TASK —
Please output the data exactly, minus pictures.

── SUPPLIED INFORMATION

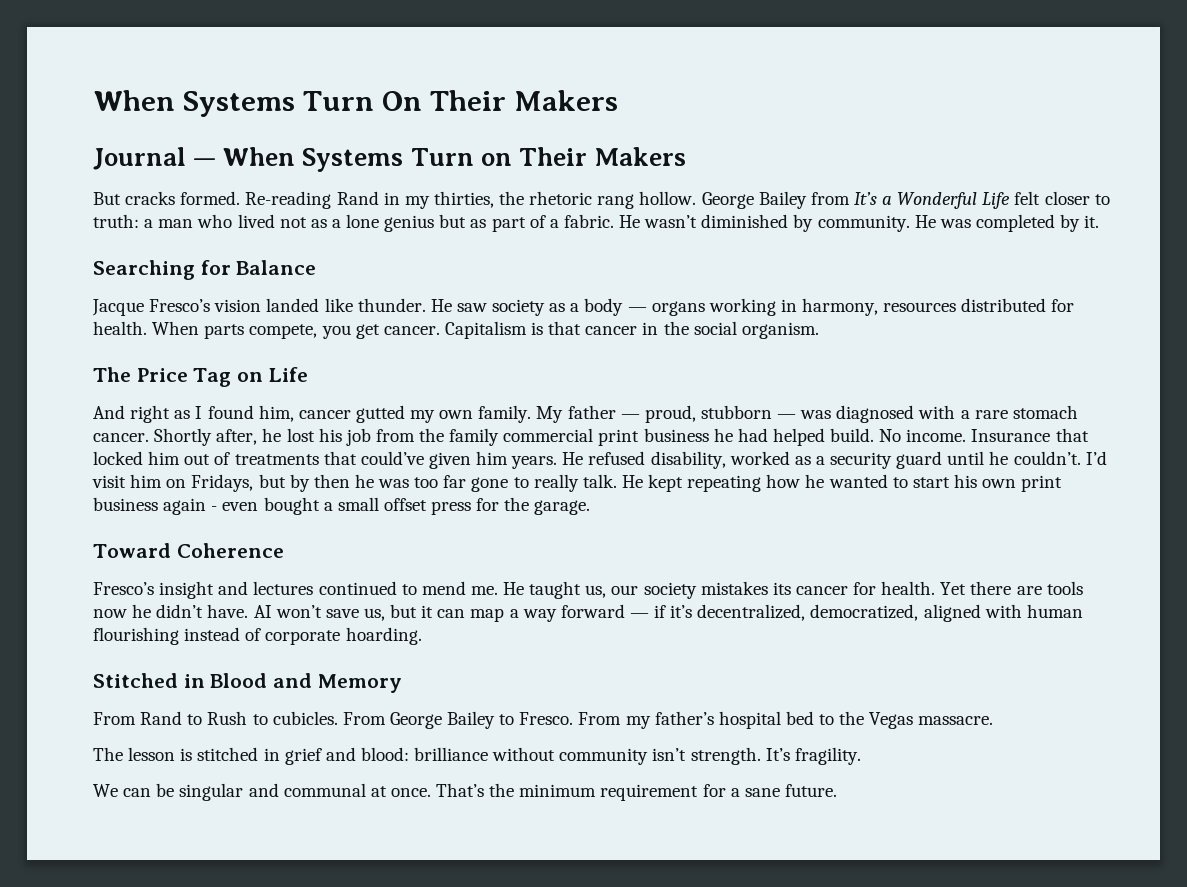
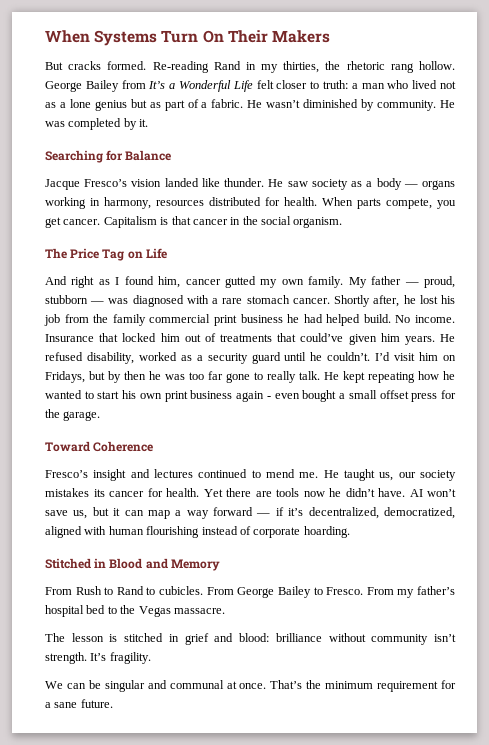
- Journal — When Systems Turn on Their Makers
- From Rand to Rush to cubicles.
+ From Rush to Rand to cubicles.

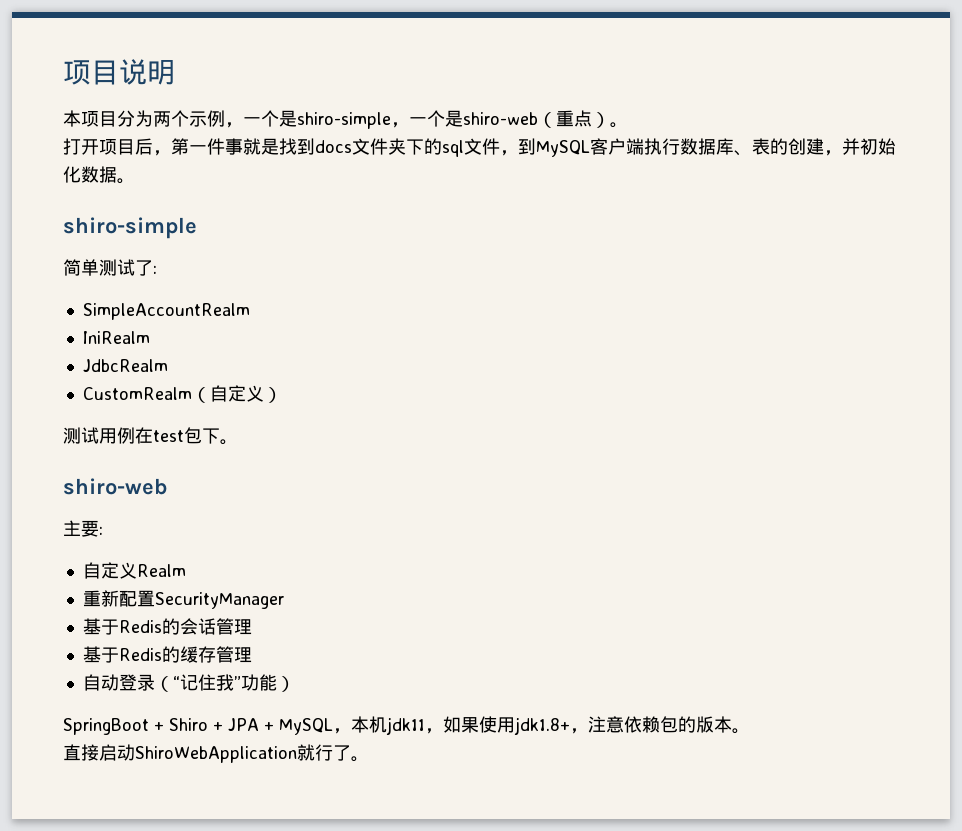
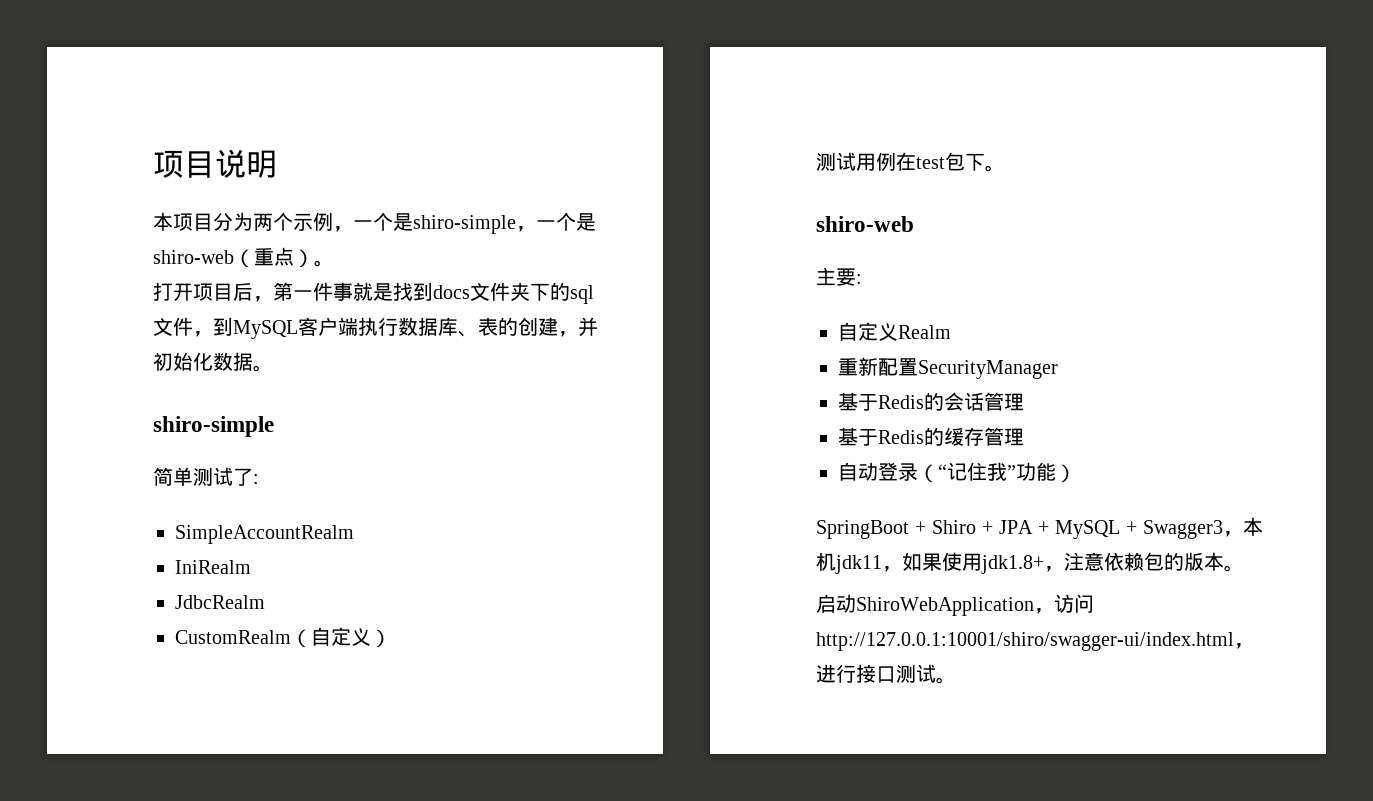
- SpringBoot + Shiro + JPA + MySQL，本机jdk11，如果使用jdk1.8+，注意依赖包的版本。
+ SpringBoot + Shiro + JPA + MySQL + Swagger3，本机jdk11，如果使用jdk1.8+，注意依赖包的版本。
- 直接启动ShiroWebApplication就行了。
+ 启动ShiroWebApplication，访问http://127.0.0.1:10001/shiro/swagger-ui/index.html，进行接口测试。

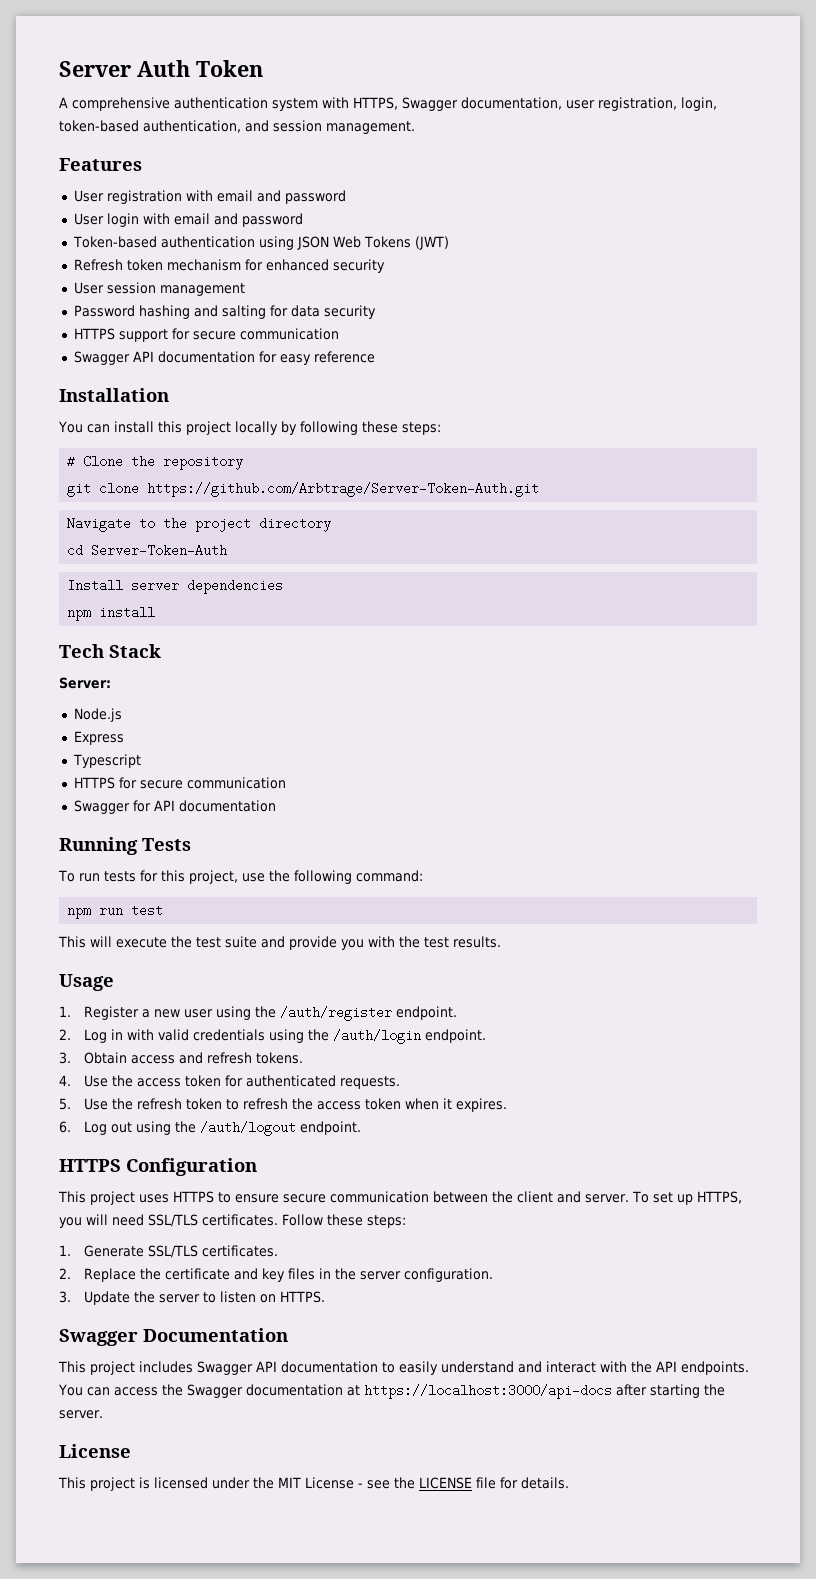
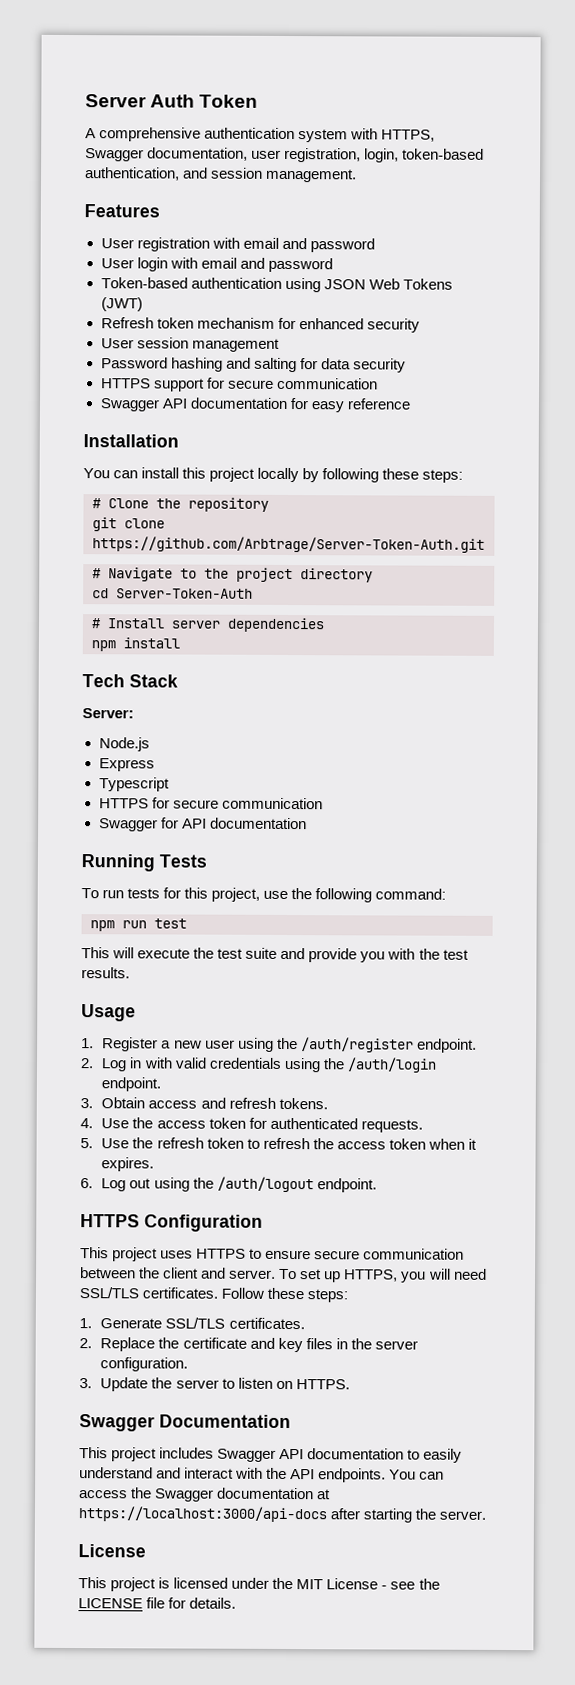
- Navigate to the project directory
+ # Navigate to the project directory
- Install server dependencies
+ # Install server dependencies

────

TASK OUTPUT —
- Journal — When Systems Turn on Their Makers
- From Rand to Rush to cubicles.
+ From Rush to Rand to cubicles.

- SpringBoot + Shiro + JPA + MySQL，本机jdk11，如果使用jdk1.8+，注意依赖包的版本。
+ SpringBoot + Shiro + JPA + MySQL + Swagger3，本机jdk11，如果使用jdk1.8+，注意依赖包的版本。
- 直接启动ShiroWebApplication就行了。
+ 启动ShiroWebApplication，访问http://127.0.0.1:10001/shiro/swagger-ui/index.html，进行接口测试。

- Navigate to the project directory
+ # Navigate to the project directory
- Install server dependencies
+ # Install server dependencies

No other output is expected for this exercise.